[TASK GOAL]:
Lines containing the word "Fecha" are to be copied from the data below.
■ ■ ■ ■ ■ ■ ■
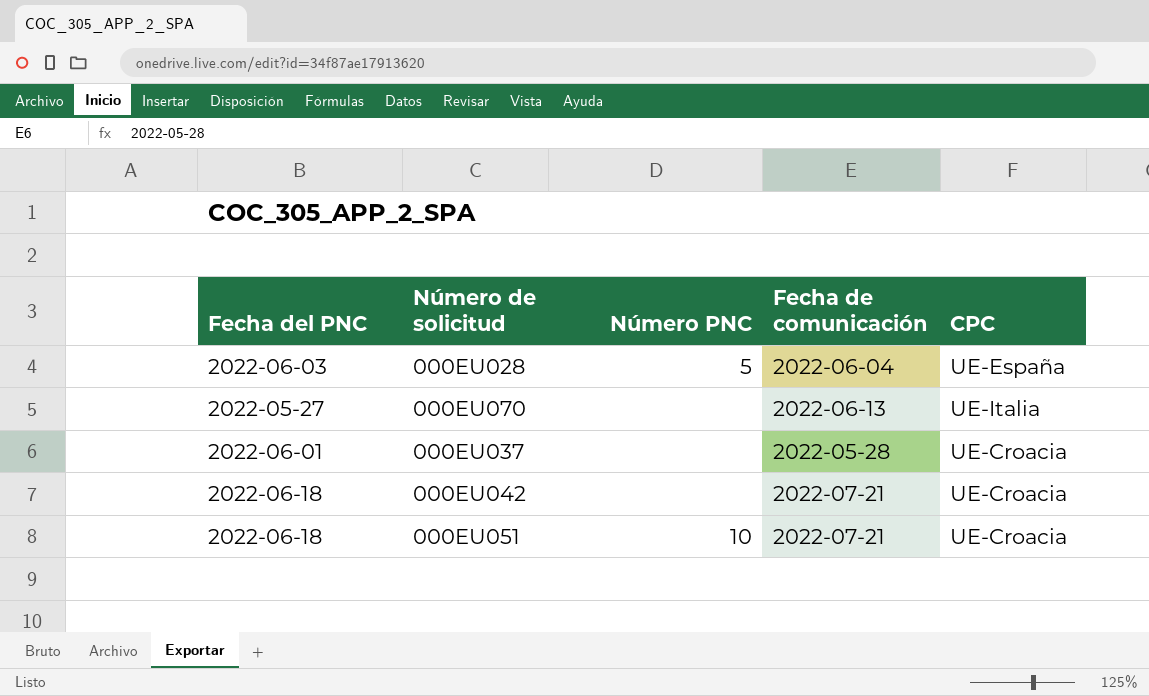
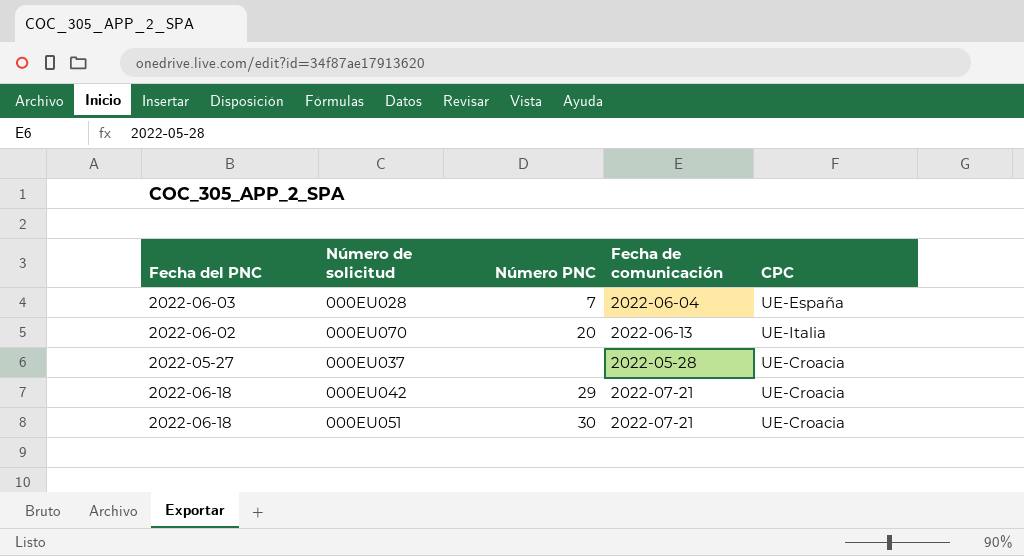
000EU028 | Número PNC: 5 -> 7
000EU070 | Fecha del PNC: 2022-05-27 -> 2022-06-02
000EU070 | Número PNC: none -> 20
000EU037 | Fecha del PNC: 2022-06-01 -> 2022-05-27
000EU042 | Número PNC: none -> 29
000EU051 | Número PNC: 10 -> 30

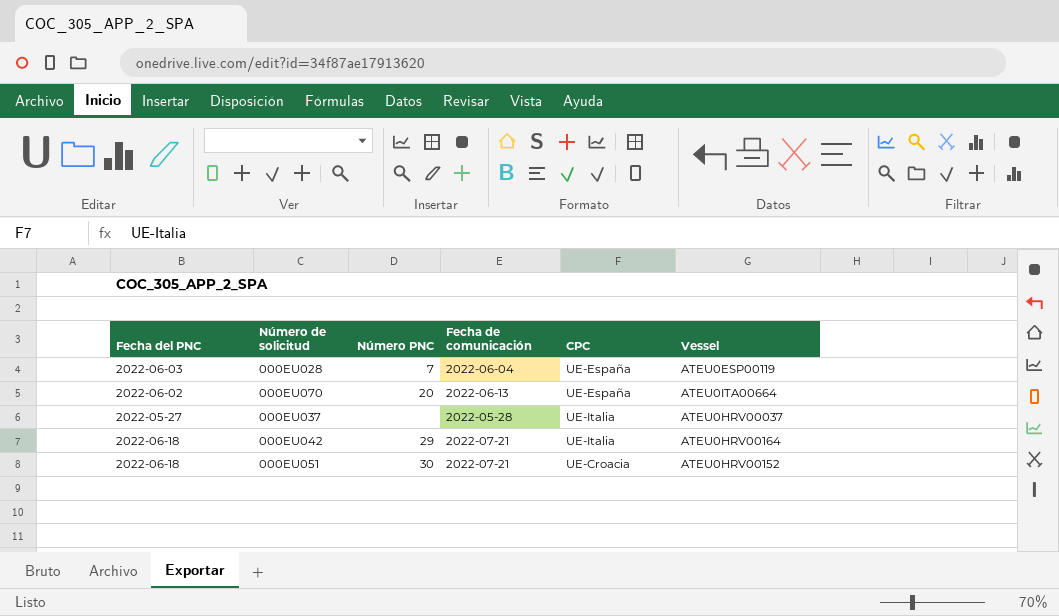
column Vessel | position: none -> 6
000EU070 | CPC: UE-Italia -> UE-España
000EU037 | CPC: UE-Croacia -> UE-Italia
000EU042 | CPC: UE-Croacia -> UE-Italia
■ ■ ■ ■ ■ ■ ■
[SOLUTION FOR THIS TASK]:
000EU070 | Fecha del PNC: 2022-05-27 -> 2022-06-02
000EU037 | Fecha del PNC: 2022-06-01 -> 2022-05-27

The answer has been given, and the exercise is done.